◆ **What to do**:
Reproduce the records word for word, from the first line to the line containing "ARS 427.300: 3".

Modification records:
▼

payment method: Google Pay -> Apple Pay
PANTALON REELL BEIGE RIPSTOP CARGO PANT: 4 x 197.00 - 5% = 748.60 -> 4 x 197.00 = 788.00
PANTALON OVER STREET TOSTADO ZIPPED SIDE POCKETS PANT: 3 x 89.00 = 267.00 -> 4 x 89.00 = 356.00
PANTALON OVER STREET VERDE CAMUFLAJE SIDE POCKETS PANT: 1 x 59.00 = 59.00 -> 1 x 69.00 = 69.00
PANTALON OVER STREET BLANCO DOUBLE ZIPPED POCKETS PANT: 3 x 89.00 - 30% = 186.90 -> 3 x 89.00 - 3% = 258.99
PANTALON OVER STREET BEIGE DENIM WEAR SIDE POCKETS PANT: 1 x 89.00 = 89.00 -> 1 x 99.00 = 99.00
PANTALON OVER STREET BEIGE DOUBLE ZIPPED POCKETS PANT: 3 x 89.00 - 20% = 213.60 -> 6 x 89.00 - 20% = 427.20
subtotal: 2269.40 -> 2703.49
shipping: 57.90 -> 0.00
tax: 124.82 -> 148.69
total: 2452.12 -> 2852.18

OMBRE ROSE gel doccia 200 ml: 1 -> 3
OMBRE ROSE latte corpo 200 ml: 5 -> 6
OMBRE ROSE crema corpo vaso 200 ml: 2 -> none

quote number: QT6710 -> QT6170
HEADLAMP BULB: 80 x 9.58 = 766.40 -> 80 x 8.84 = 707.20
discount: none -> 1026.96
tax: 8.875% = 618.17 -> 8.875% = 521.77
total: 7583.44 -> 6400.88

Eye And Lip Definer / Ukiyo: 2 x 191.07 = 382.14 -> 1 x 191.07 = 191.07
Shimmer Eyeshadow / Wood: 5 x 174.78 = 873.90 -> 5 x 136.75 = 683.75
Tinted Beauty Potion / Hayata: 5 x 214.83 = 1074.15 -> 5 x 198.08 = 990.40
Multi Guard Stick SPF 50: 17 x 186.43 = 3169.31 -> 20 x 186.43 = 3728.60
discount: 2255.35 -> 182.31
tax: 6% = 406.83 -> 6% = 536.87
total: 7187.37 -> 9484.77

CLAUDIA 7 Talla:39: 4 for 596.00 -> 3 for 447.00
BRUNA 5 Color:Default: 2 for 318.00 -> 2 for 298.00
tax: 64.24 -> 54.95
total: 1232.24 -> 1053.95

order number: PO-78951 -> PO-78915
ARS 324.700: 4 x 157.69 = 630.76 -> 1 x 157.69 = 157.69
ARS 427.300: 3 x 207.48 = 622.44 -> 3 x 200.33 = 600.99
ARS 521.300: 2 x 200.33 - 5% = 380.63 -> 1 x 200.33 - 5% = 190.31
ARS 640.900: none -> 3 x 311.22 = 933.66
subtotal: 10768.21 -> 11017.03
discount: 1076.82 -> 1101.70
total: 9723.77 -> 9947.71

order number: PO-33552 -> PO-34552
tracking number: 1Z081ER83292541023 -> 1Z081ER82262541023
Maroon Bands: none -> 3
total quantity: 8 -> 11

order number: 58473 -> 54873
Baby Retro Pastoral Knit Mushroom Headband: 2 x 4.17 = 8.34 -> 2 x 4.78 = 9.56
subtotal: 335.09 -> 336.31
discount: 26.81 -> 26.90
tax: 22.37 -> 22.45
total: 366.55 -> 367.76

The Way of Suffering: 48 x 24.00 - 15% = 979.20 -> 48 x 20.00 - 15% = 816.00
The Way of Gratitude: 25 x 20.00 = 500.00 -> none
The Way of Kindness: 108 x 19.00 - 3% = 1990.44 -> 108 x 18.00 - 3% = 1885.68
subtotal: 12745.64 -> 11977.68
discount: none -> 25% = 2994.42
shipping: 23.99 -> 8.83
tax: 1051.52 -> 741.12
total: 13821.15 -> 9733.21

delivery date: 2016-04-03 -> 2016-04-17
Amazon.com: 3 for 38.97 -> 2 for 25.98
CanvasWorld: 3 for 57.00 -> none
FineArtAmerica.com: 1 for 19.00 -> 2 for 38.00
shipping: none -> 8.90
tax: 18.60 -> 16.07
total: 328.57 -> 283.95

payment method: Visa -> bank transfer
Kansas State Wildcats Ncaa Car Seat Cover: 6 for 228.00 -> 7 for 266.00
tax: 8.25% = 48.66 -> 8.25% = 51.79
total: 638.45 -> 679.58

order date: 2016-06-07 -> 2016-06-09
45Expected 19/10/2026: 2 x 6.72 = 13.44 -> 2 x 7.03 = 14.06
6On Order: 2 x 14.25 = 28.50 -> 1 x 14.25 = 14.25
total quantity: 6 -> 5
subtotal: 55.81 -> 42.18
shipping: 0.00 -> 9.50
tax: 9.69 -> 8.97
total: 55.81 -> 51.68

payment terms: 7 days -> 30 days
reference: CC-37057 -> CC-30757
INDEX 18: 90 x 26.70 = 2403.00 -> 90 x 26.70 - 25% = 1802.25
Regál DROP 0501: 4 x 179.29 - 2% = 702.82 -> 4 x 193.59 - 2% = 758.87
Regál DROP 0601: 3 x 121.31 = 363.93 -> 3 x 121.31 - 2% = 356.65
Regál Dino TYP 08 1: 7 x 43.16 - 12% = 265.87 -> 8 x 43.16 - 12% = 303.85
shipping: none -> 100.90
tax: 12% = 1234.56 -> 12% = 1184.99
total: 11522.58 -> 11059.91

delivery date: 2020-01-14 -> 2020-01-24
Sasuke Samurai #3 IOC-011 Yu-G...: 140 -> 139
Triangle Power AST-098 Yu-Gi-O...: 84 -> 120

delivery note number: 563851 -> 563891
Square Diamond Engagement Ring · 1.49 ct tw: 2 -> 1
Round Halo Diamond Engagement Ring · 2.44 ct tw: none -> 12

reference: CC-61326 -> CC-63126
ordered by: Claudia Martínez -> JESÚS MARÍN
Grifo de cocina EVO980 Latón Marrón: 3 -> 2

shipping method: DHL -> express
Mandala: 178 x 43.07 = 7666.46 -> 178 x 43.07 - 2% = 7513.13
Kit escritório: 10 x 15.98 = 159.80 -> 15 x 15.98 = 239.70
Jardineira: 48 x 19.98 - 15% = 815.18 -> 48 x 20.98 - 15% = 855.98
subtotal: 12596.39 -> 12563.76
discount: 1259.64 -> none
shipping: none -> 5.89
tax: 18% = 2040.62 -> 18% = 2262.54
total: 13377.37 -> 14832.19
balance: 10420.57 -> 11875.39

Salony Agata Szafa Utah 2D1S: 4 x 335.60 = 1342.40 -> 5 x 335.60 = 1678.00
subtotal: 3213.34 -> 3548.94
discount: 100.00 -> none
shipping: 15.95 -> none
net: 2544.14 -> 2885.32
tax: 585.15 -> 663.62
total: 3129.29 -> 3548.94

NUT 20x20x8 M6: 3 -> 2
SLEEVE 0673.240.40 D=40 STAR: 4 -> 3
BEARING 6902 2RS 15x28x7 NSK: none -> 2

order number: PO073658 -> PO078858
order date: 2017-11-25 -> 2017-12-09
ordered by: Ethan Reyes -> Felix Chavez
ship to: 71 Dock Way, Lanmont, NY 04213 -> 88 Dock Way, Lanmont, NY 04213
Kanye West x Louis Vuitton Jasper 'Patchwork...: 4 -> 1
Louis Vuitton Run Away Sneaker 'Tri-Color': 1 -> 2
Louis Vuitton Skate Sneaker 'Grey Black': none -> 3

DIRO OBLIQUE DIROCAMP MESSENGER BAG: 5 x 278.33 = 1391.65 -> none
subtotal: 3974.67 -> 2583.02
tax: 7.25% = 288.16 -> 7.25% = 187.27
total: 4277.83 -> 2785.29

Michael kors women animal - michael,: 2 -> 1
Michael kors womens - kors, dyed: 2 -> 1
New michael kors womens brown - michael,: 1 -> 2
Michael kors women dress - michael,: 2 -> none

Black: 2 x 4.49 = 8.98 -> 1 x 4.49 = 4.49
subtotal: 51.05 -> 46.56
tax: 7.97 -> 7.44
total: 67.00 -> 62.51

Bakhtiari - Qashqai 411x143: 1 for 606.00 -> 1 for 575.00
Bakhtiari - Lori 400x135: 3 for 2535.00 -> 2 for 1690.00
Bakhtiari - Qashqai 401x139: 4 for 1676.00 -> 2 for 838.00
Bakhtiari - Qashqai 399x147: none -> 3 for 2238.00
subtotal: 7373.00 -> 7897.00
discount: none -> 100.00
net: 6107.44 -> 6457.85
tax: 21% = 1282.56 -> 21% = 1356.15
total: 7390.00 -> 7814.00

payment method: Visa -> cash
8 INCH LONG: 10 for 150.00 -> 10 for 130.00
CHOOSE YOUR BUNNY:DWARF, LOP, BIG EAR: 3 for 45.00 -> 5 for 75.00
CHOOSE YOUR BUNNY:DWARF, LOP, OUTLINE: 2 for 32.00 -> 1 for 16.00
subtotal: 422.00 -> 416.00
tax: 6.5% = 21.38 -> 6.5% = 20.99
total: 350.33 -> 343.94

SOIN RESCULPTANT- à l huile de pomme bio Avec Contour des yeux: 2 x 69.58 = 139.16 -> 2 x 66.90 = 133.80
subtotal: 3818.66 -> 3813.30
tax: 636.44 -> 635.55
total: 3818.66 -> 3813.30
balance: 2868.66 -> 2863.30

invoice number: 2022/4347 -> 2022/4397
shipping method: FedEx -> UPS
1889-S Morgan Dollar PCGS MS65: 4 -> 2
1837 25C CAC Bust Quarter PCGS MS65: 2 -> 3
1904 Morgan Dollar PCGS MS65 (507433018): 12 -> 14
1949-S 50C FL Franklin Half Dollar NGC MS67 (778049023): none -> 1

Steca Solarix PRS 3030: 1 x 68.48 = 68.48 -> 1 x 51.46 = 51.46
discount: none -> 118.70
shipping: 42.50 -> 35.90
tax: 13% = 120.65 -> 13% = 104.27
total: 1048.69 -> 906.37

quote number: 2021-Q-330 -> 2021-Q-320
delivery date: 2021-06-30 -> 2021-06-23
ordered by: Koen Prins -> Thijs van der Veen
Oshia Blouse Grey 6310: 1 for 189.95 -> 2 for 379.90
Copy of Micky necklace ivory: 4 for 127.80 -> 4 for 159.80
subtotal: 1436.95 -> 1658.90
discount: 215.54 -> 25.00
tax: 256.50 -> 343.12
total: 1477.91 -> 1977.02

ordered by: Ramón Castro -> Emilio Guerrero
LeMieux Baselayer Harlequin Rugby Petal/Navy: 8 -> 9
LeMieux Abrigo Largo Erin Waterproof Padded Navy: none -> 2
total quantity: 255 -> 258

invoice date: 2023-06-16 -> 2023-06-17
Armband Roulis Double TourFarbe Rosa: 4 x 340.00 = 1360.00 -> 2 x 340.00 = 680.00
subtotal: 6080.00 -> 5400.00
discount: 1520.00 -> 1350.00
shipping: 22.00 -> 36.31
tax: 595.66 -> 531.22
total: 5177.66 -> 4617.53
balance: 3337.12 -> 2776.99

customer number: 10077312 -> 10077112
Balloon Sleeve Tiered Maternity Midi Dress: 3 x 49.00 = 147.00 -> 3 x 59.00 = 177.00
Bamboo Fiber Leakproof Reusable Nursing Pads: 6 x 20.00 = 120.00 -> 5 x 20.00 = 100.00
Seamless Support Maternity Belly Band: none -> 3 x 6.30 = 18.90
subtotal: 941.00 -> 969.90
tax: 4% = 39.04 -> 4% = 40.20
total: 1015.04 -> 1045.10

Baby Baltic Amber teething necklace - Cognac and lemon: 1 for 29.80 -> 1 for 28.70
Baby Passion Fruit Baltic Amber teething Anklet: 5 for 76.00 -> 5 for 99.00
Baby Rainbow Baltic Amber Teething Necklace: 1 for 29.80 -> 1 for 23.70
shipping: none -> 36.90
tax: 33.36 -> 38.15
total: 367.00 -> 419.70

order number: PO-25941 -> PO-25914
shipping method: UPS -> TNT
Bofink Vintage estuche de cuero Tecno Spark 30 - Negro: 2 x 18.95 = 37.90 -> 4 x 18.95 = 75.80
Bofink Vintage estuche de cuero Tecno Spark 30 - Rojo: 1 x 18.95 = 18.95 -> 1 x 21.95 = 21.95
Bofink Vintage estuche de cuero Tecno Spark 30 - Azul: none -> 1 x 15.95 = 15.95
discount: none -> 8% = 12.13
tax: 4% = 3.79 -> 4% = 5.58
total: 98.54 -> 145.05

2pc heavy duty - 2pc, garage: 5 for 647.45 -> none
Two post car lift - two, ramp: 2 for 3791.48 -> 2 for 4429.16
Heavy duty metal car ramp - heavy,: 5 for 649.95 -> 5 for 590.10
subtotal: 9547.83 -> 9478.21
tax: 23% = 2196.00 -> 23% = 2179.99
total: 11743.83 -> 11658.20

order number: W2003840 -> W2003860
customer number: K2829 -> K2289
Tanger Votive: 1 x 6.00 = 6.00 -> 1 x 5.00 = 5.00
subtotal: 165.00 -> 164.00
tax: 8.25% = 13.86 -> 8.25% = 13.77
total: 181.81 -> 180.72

▲

◆ **Solution to this problem**:
payment method: Google Pay -> Apple Pay
PANTALON REELL BEIGE RIPSTOP CARGO PANT: 4 x 197.00 - 5% = 748.60 -> 4 x 197.00 = 788.00
PANTALON OVER STREET TOSTADO ZIPPED SIDE POCKETS PANT: 3 x 89.00 = 267.00 -> 4 x 89.00 = 356.00
PANTALON OVER STREET VERDE CAMUFLAJE SIDE POCKETS PANT: 1 x 59.00 = 59.00 -> 1 x 69.00 = 69.00
PANTALON OVER STREET BLANCO DOUBLE ZIPPED POCKETS PANT: 3 x 89.00 - 30% = 186.90 -> 3 x 89.00 - 3% = 258.99
PANTALON OVER STREET BEIGE DENIM WEAR SIDE POCKETS PANT: 1 x 89.00 = 89.00 -> 1 x 99.00 = 99.00
PANTALON OVER STREET BEIGE DOUBLE ZIPPED POCKETS PANT: 3 x 89.00 - 20% = 213.60 -> 6 x 89.00 - 20% = 427.20
subtotal: 2269.40 -> 2703.49
shipping: 57.90 -> 0.00
tax: 124.82 -> 148.69
total: 2452.12 -> 2852.18

OMBRE ROSE gel doccia 200 ml: 1 -> 3
OMBRE ROSE latte corpo 200 ml: 5 -> 6
OMBRE ROSE crema corpo vaso 200 ml: 2 -> none

quote number: QT6710 -> QT6170
HEADLAMP BULB: 80 x 9.58 = 766.40 -> 80 x 8.84 = 707.20
discount: none -> 1026.96
tax: 8.875% = 618.17 -> 8.875% = 521.77
total: 7583.44 -> 6400.88

Eye And Lip Definer / Ukiyo: 2 x 191.07 = 382.14 -> 1 x 191.07 = 191.07
Shimmer Eyeshadow / Wood: 5 x 174.78 = 873.90 -> 5 x 136.75 = 683.75
Tinted Beauty Potion / Hayata: 5 x 214.83 = 1074.15 -> 5 x 198.08 = 990.40
Multi Guard Stick SPF 50: 17 x 186.43 = 3169.31 -> 20 x 186.43 = 3728.60
discount: 2255.35 -> 182.31
tax: 6% = 406.83 -> 6% = 536.87
total: 7187.37 -> 9484.77

CLAUDIA 7 Talla:39: 4 for 596.00 -> 3 for 447.00
BRUNA 5 Color:Default: 2 for 318.00 -> 2 for 298.00
tax: 64.24 -> 54.95
total: 1232.24 -> 1053.95

order number: PO-78951 -> PO-78915
ARS 324.700: 4 x 157.69 = 630.76 -> 1 x 157.69 = 157.69
ARS 427.300: 3 x 207.48 = 622.44 -> 3 x 200.33 = 600.99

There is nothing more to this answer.